### Task requirements
Once you find the line with "none -> <span>7,490</span>" in the listing below, set down exactly every line from it through the line with "padding: 9px 10px", but no pictures.

### Given records
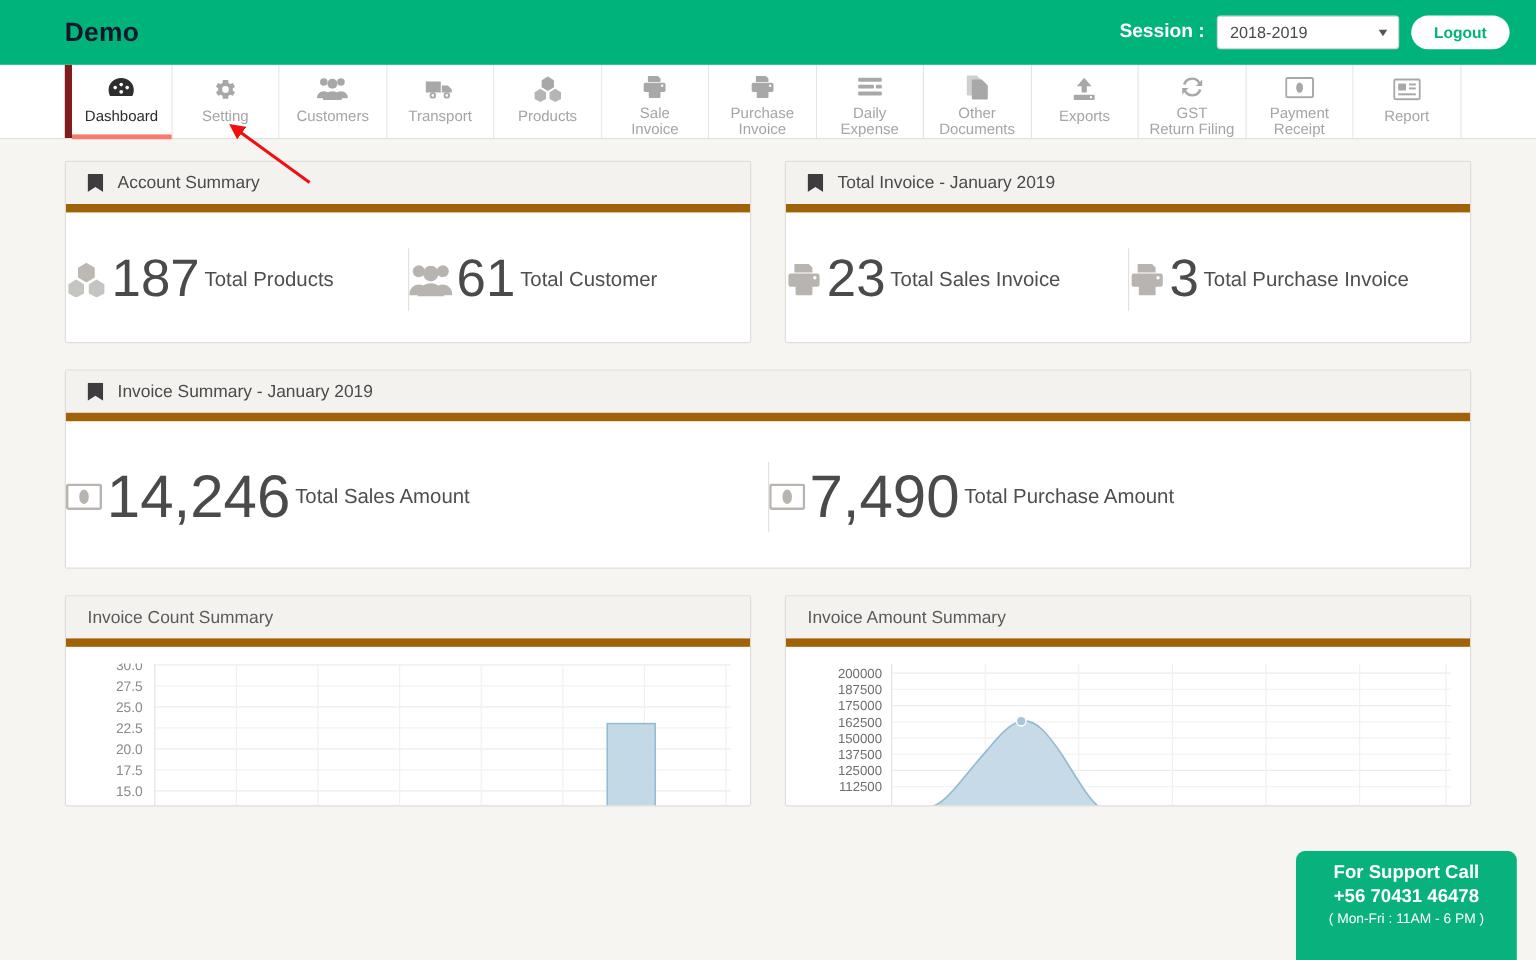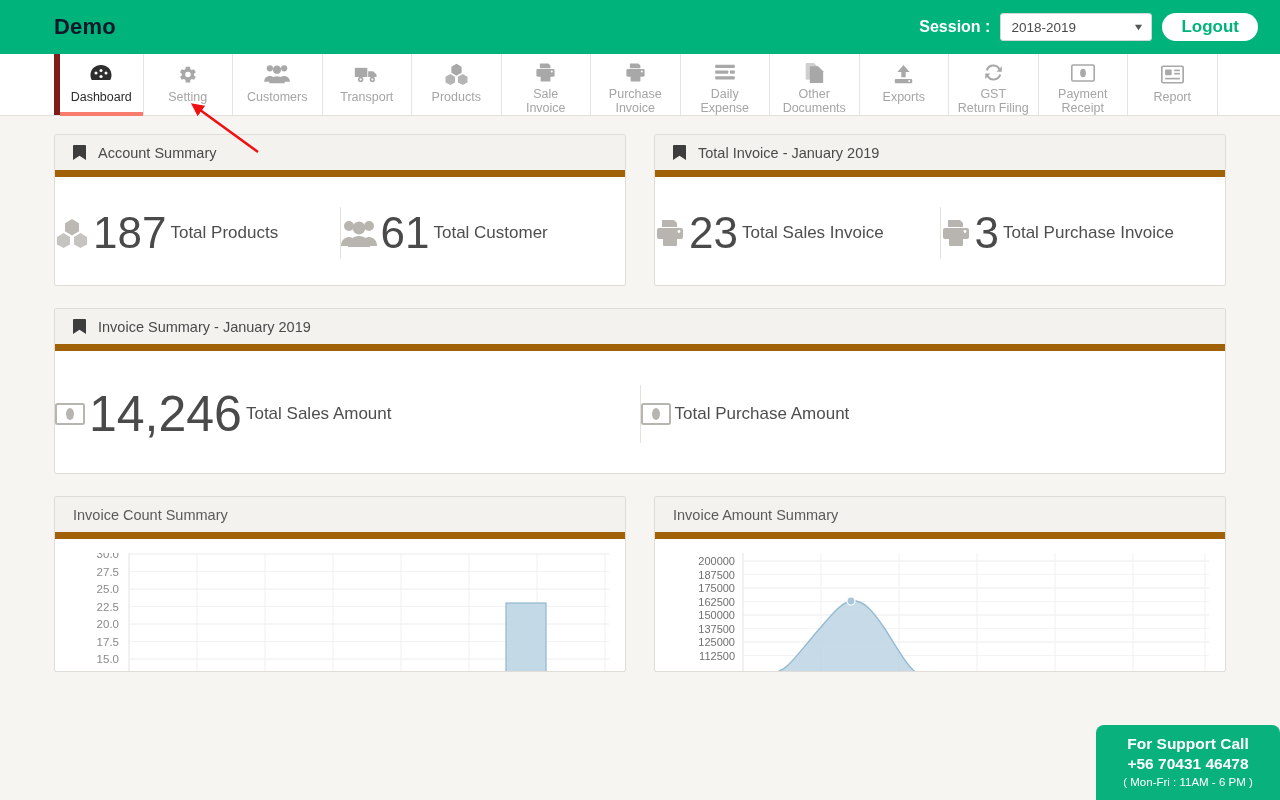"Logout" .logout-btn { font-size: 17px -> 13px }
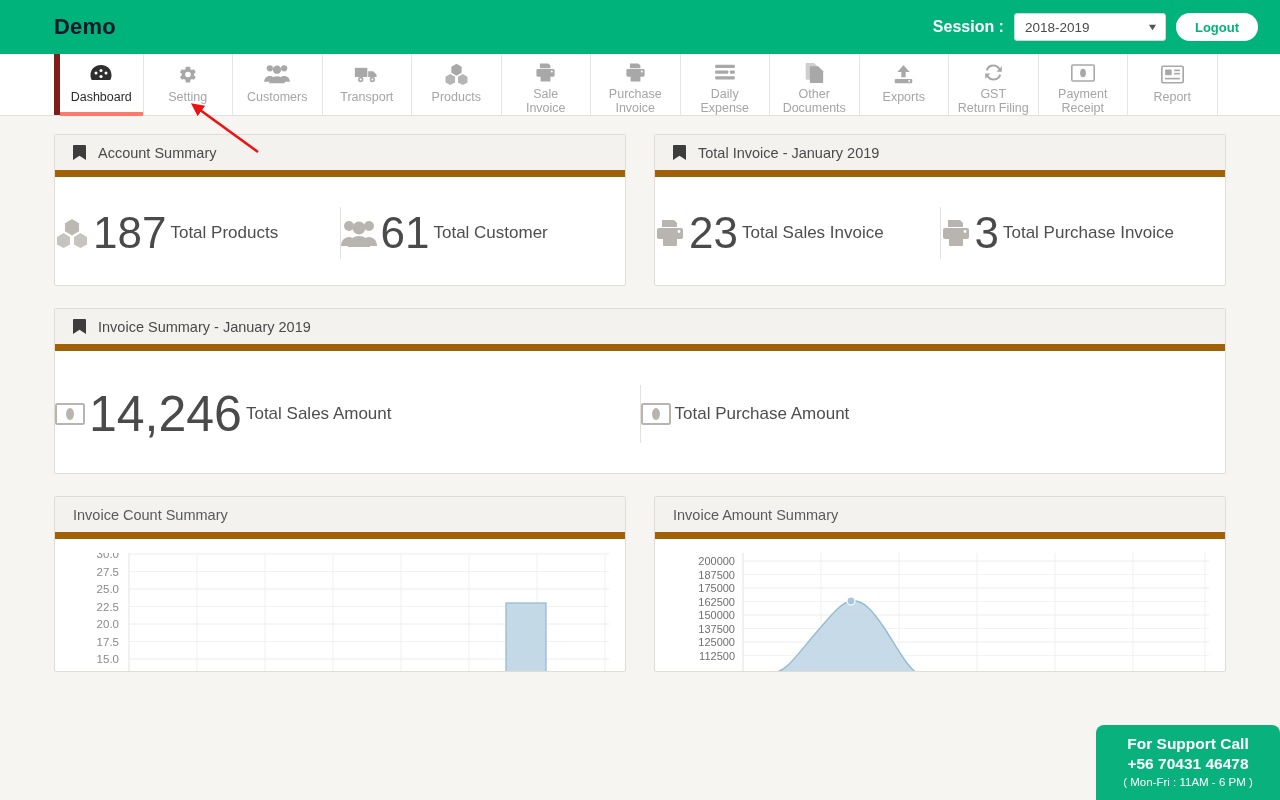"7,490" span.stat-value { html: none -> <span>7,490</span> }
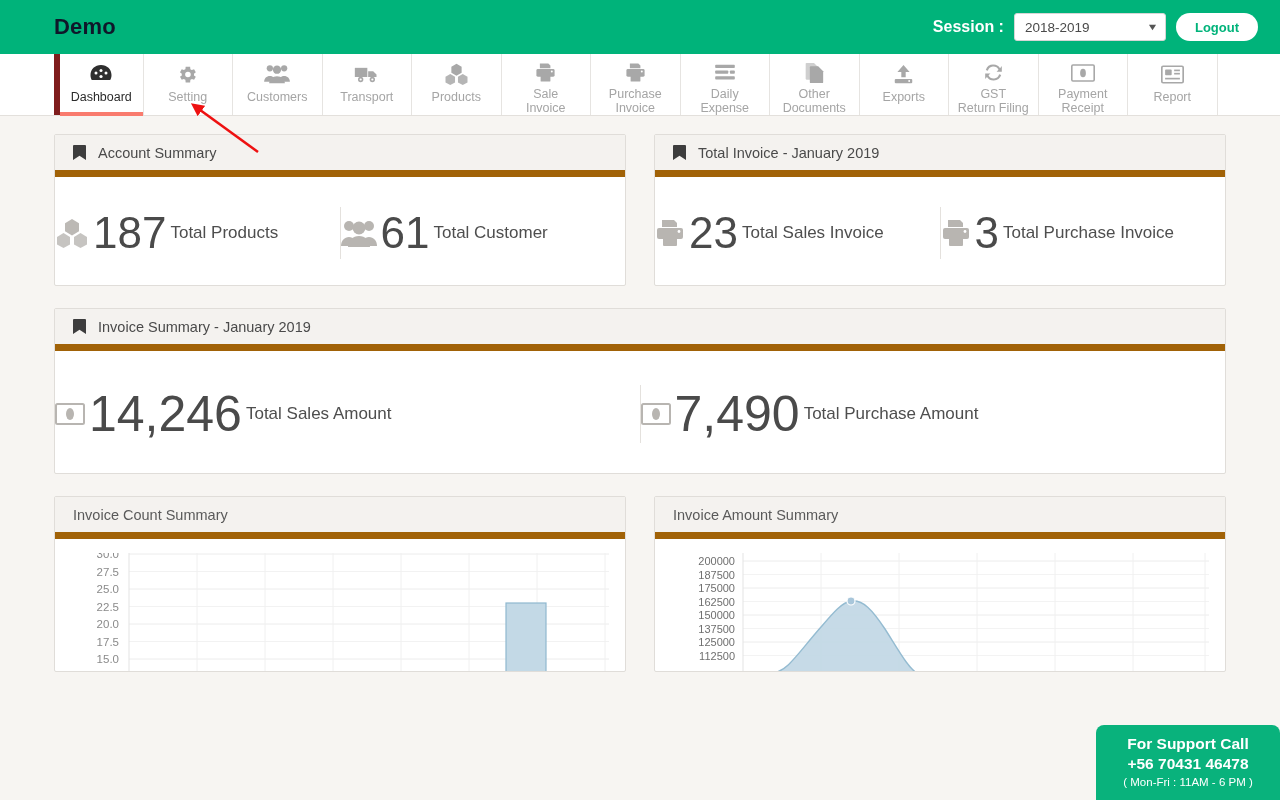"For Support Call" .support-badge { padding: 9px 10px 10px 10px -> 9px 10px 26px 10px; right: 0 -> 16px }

* * *

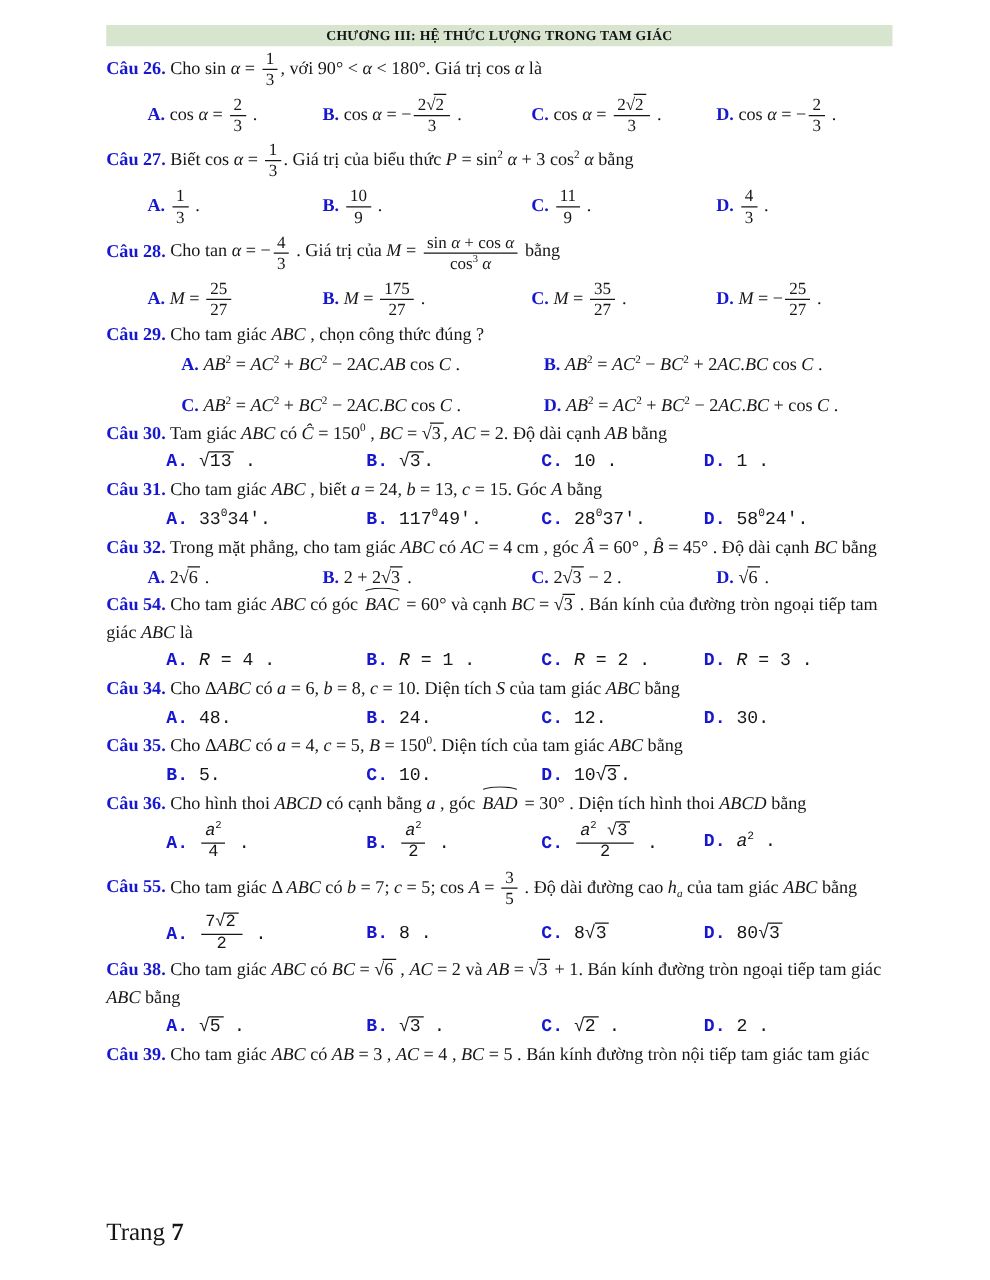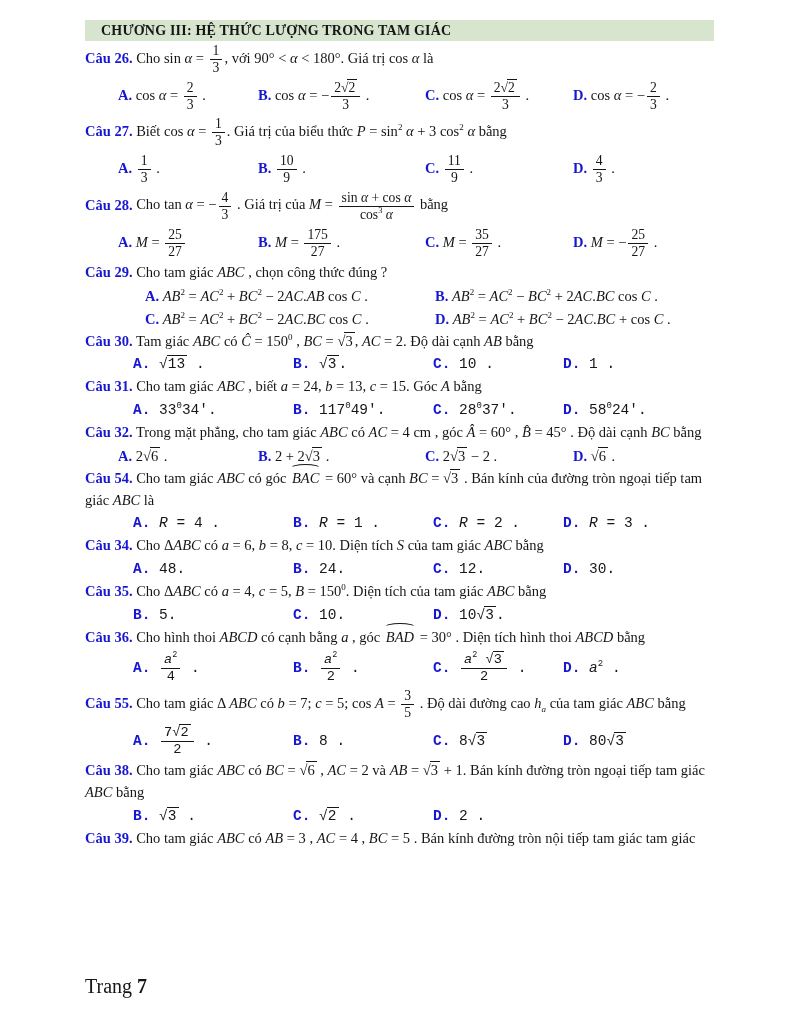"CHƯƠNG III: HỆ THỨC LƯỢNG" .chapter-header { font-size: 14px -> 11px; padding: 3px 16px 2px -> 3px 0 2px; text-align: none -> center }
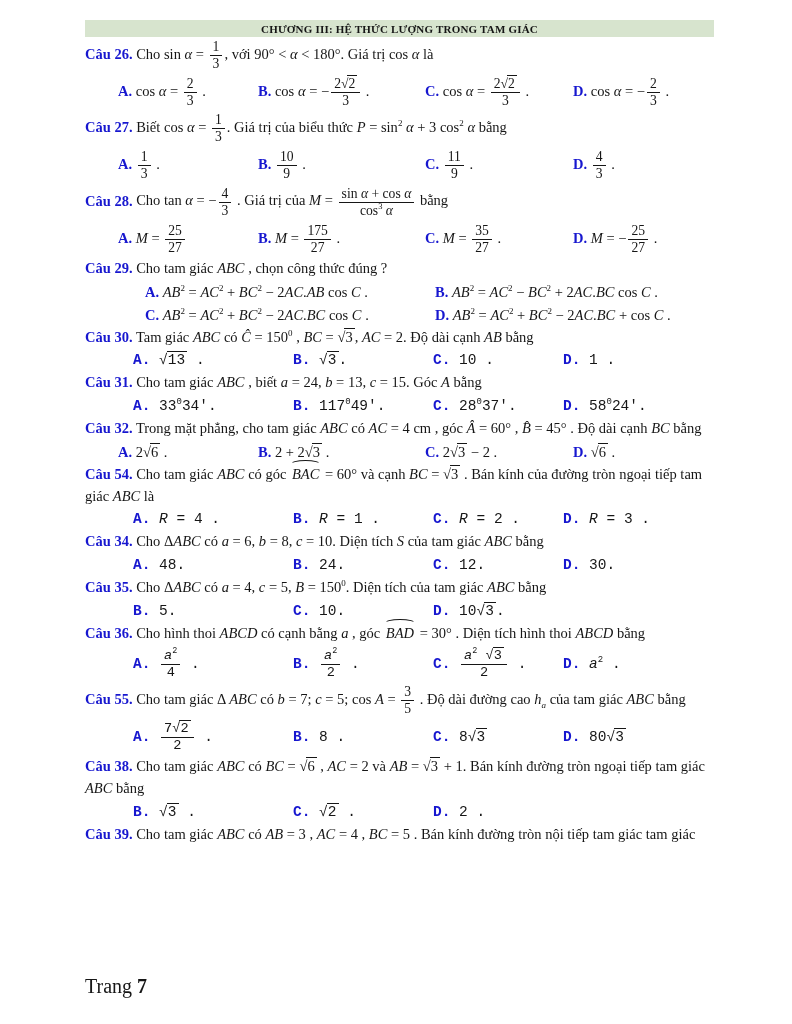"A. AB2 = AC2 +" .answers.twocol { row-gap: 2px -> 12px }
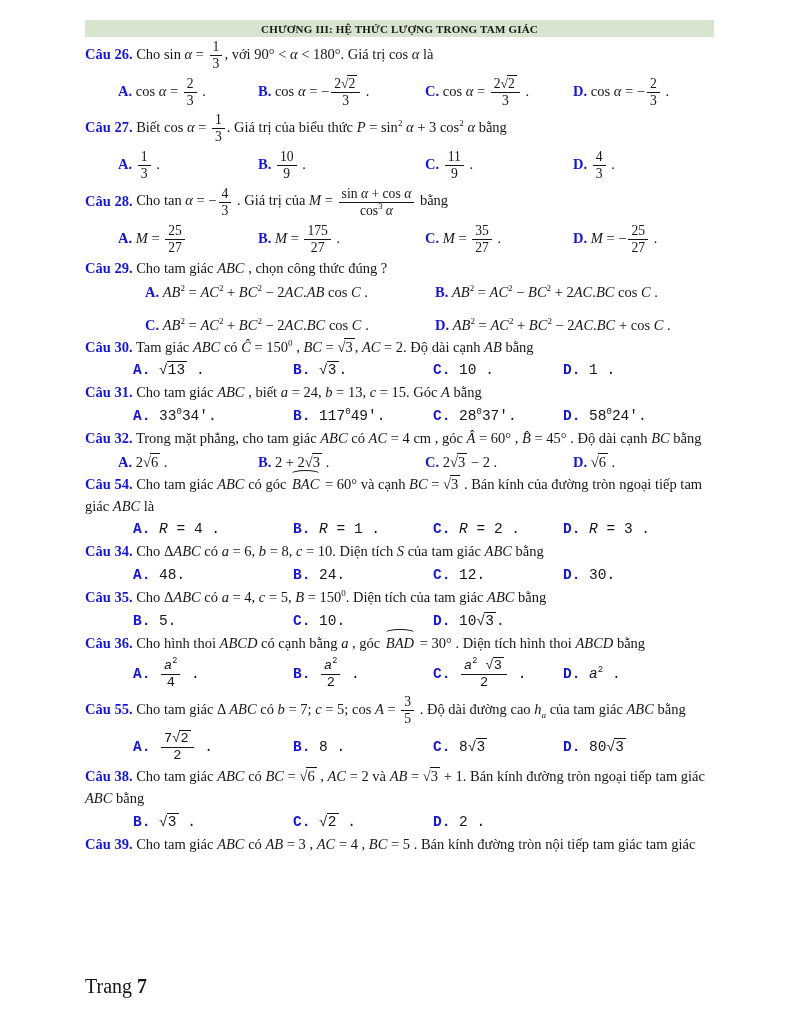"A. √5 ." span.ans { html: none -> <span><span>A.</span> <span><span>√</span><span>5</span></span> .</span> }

### Task result
"7,490" span.stat-value { html: none -> <span>7,490</span> }
"For Support Call" .support-badge { padding: 9px 10px 10px 10px -> 9px 10px 26px 10px; right: 0 -> 16px }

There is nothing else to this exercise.